Task statement:
Select all lines holding the word "class" from the entries that follow.

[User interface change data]
◆ ◆ ◆ ◆ ◆

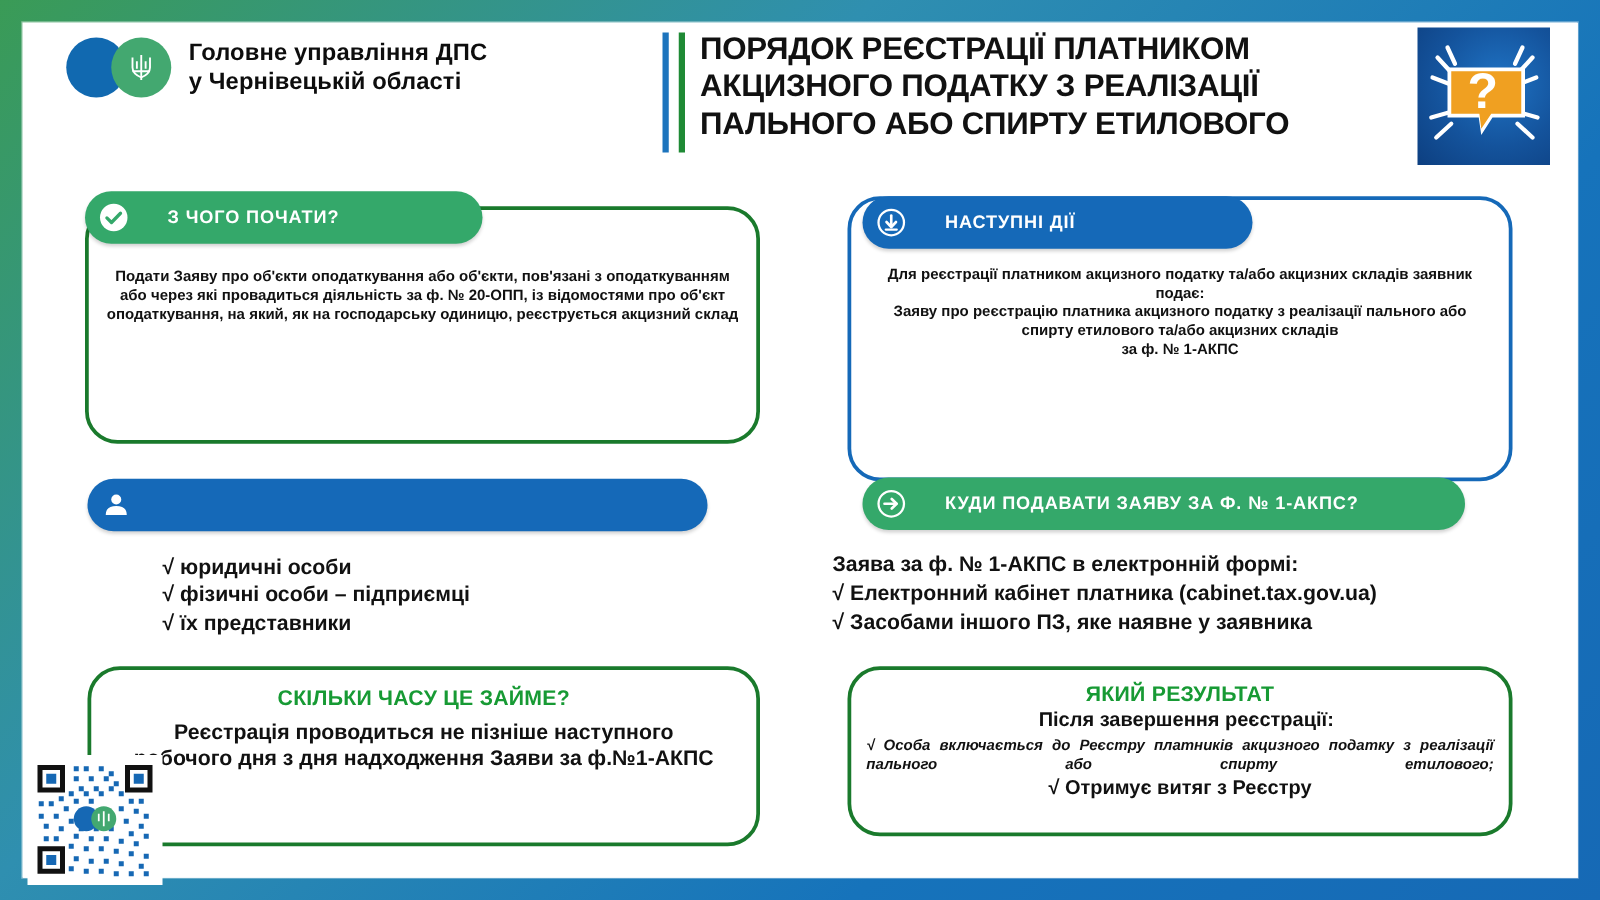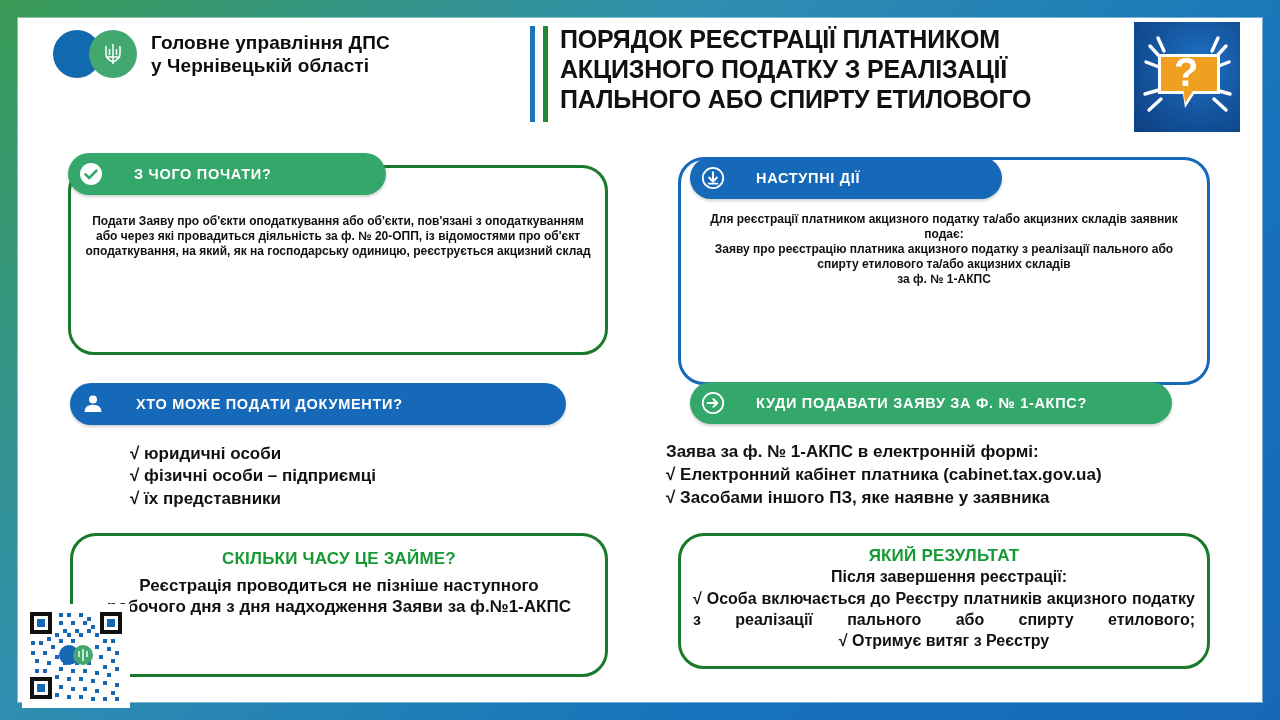--- a/index.html
+++ b/index.html
@@ -287,7 +287,6 @@
         <path d="M2.6 19 Q2.6 11.8 11 11.8 Q19.4 11.8 19.4 19 Z" fill="#ffffff"></path>
       </svg>
     </span>
-    <span class="pill-label">ХТО МОЖЕ ПОДАТИ ДОКУМЕНТИ?</span>
   </div>
   <div class="plain-list" style="left:130px; top:443px; width:420px;">√ юридичні особи
 √ фізичні особи – підприємці

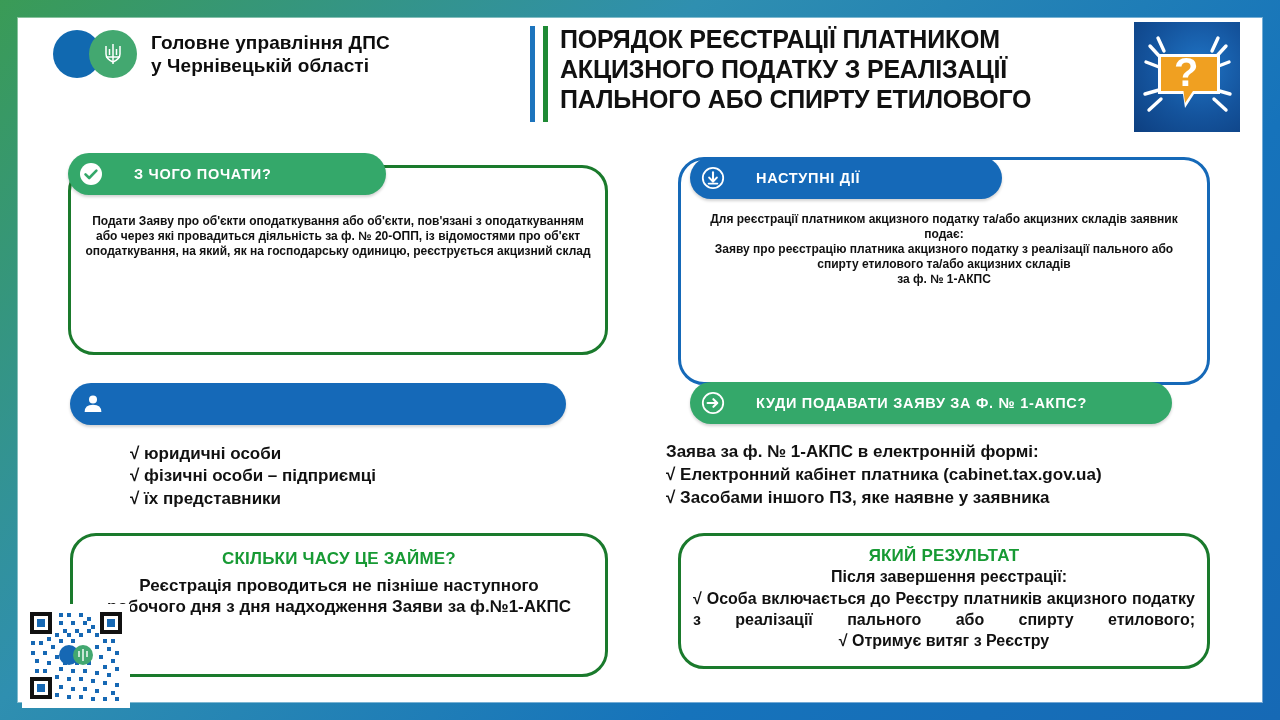--- a/index.html
+++ b/index.html
@@ -314,7 +314,7 @@
   <div class="card card-green" style="left:678px; top:533px; width:532px; height:136px;">
     <div class="card-heading green-dark" style="margin-top:10px;">ЯКИЙ РЕЗУЛЬТАТ</div>
     <div class="card-body" style="padding:1px 10px 0 20px; font-size:16px;">Після завершення реєстрації:</div>
-    <div class="card-body" style="padding:2px 12px 0 12px; font-size:16px; text-align:justify; text-align-last:justify; line-height:1.3;">√  Особа  включається  до  Реєстру  платників акцизного  податку  з  реалізації  пального  або спирту етилового;</div>
+    <div class="card-body" style="padding:2px 12px 0 12px; font-size:12px; text-align:justify; text-align-last:justify; line-height:1.3;font-style:italic;">√  Особа  включається  до  Реєстру  платників акцизного  податку  з  реалізації  пального  або спирту етилового;</div>
     <div class="card-body" style="padding:1px 10px 0 10px; font-size:16px;">√ Отримує витяг з Реєстру</div>
   </div>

◆ ◆ ◆ ◆ ◆

Completed task:
-    <span class="pill-label">ХТО МОЖЕ ПОДАТИ ДОКУМЕНТИ?</span>
   <div class="plain-list" style="left:130px; top:443px; width:420px;">√ юридичні особи
   <div class="card card-green" style="left:678px; top:533px; width:532px; height:136px;">
     <div class="card-heading green-dark" style="margin-top:10px;">ЯКИЙ РЕЗУЛЬТАТ</div>
     <div class="card-body" style="padding:1px 10px 0 20px; font-size:16px;">Після завершення реєстрації:</div>
-    <div class="card-body" style="padding:2px 12px 0 12px; font-size:16px; text-align:justify; text-align-last:justify; line-height:1.3;">√  Особа  включається  до  Реєстру  платників акцизного  податку  з  реалізації  пального  або спирту етилового;</div>
+    <div class="card-body" style="padding:2px 12px 0 12px; font-size:12px; text-align:justify; text-align-last:justify; line-height:1.3;font-style:italic;">√  Особа  включається  до  Реєстру  платників акцизного  податку  з  реалізації  пального  або спирту етилового;</div>
     <div class="card-body" style="padding:1px 10px 0 10px; font-size:16px;">√ Отримує витяг з Реєстру</div>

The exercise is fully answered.